Mayo Clinic recommends seeing an eye specialist if eye discomfort, headaches, or vision changes do not improve with self-care. That matters if you notice blurred vision that sticks around, worsening headaches, marked light sensitivity, or symptoms that continue even when you are not using a screen.
An eye exam can catch things your break schedule cannot: an outdated prescription, dry eye disease, binocular vision issues, or simply text and working distances that no longer match how you use your devices.
Treat screen breaks as prevention and symptom control, not as a replacement for care.
A simple screen-break routine for a full workday
If you want one clear answer to follow tomorrow, use this:
- Every 20 to 25 minutes, look away for 20 to 30 seconds.
- Blink slowly a few times during that break.
- Every 60 to 90 minutes, stand up and move for a minute or two.
- After long meetings or deep-focus blocks, take one recovery break before starting the next task.
- Fix glare, text size, and monitor position so the breaks have a fair chance to help.
- Use a reminder app if you are relying on memory and losing.
That is the kind of schedule people actually keep. It is specific enough to be useful, flexible enough to survive real work, and simple enough that you do not need a productivity system just to protect your eyes.
FAQ
Is the 20-20-20 rule really the best schedule?
It is the best starting schedule because it is simple, widely recommended, and easy to remember. It is not the only possible rhythm, but it is the most practical baseline for most computer users.

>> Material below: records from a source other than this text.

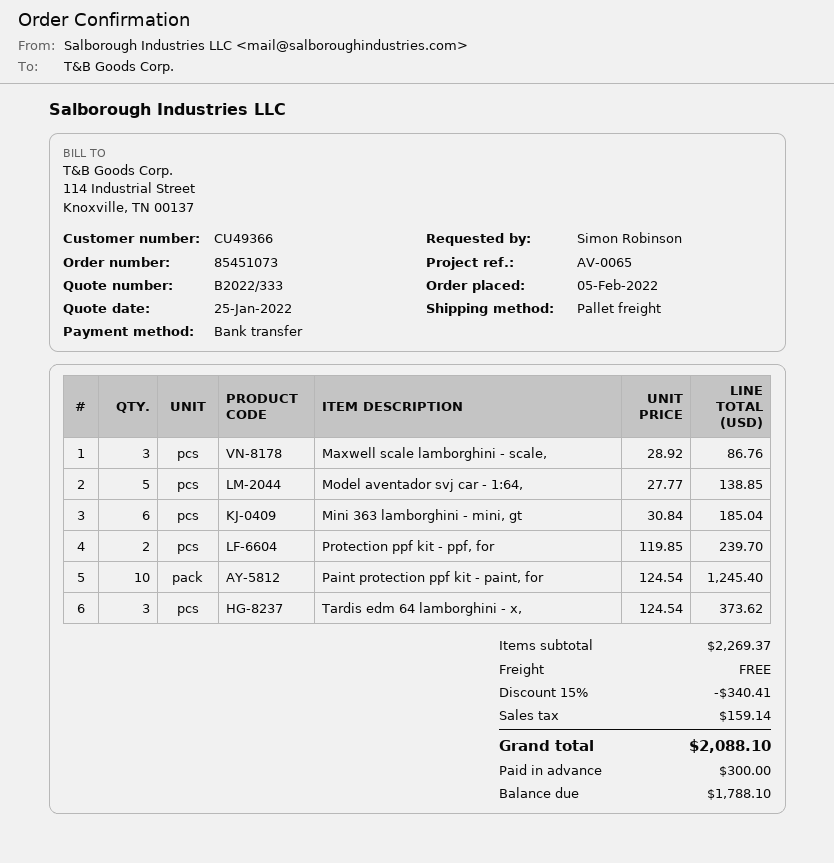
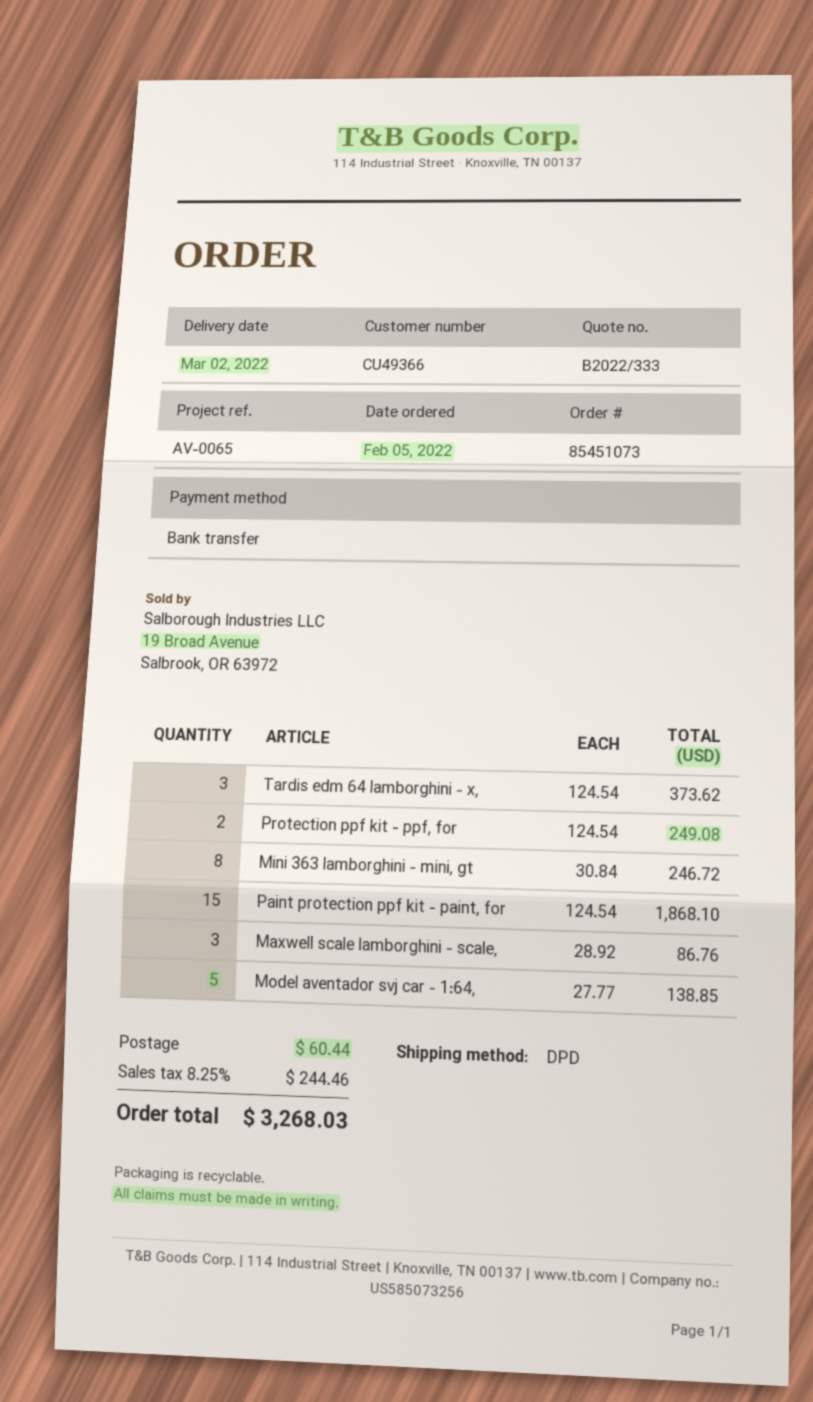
shipping method: pallet freight -> DPD
Mini 363 lamborghini - mini, gt: 6 x 30.84 = 185.04 -> 8 x 30.84 = 246.72
Protection ppf kit - ppf, for: 2 x 119.85 = 239.70 -> 2 x 124.54 = 249.08
Paint protection ppf kit - paint, for: 10 x 124.54 = 1245.40 -> 15 x 124.54 = 1868.10
discount: 15% = 340.41 -> none
shipping: 0.00 -> 60.44
tax: 159.14 -> 244.46
total: 2088.10 -> 3268.03

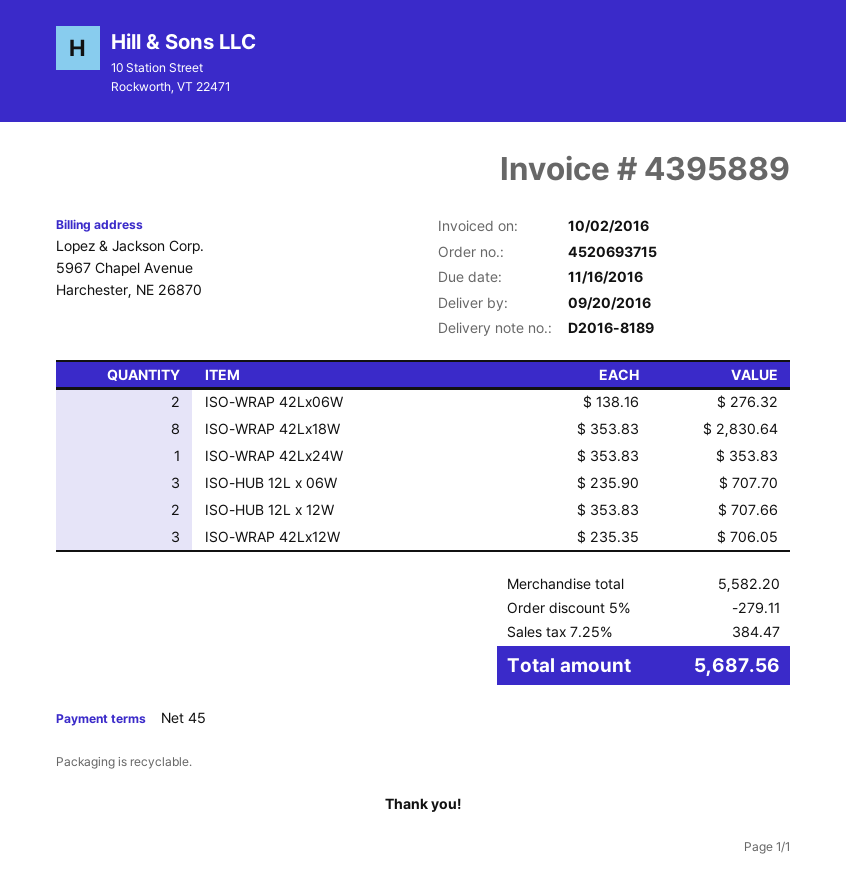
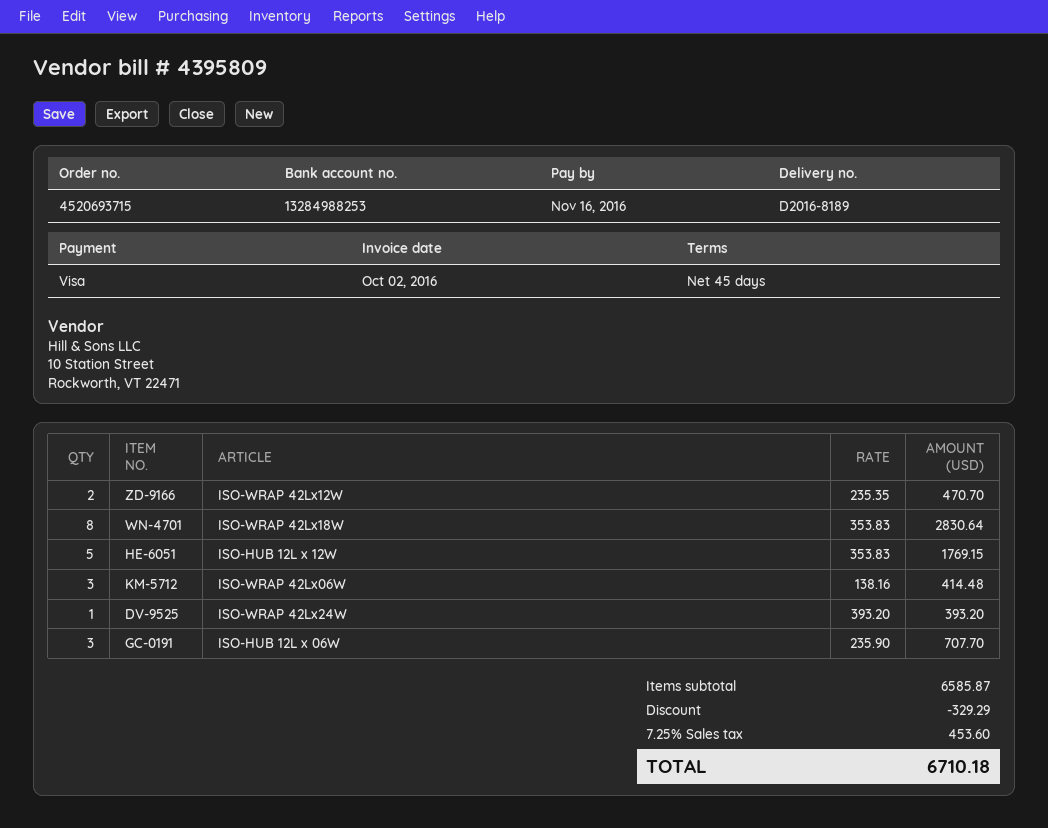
invoice number: 4395889 -> 4395809
ISO-WRAP 42Lx06W: 2 x 138.16 = 276.32 -> 3 x 138.16 = 414.48
ISO-WRAP 42Lx24W: 1 x 353.83 = 353.83 -> 1 x 393.20 = 393.20
ISO-HUB 12L x 12W: 2 x 353.83 = 707.66 -> 5 x 353.83 = 1769.15
ISO-WRAP 42Lx12W: 3 x 235.35 = 706.05 -> 2 x 235.35 = 470.70
subtotal: 5582.20 -> 6585.87
discount: 279.11 -> 329.29
tax: 7.25% = 384.47 -> 7.25% = 453.60
total: 5687.56 -> 6710.18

Are 5-minute breaks every hour enough?
They are better than nothing, but they leave long stretches of uninterrupted near-focus. Shorter, more frequent visual breaks usually work better for eye comfort, even if you still keep a longer hourly break for movement.
What if I cannot take a break every 20 minutes?
Use the closest schedule you can follow consistently, such as every 25 or 30 minutes. A slightly less frequent habit you actually keep is better than an ideal schedule you ignore.
Should I look at my phone during a screen break?
No. That is still near-screen work. A real visual break means looking farther away so your focusing system gets a change.
Do breaks still matter if I use blue light glasses?
Yes. Breaks solve a different problem. They interrupt continuous near-focus and can help you blink more fully. Blue light glasses do not replace that, and the evidence for them is much weaker than the evidence for simple visual hygiene. If you want the deeper version, read whether blue light glasses actually work.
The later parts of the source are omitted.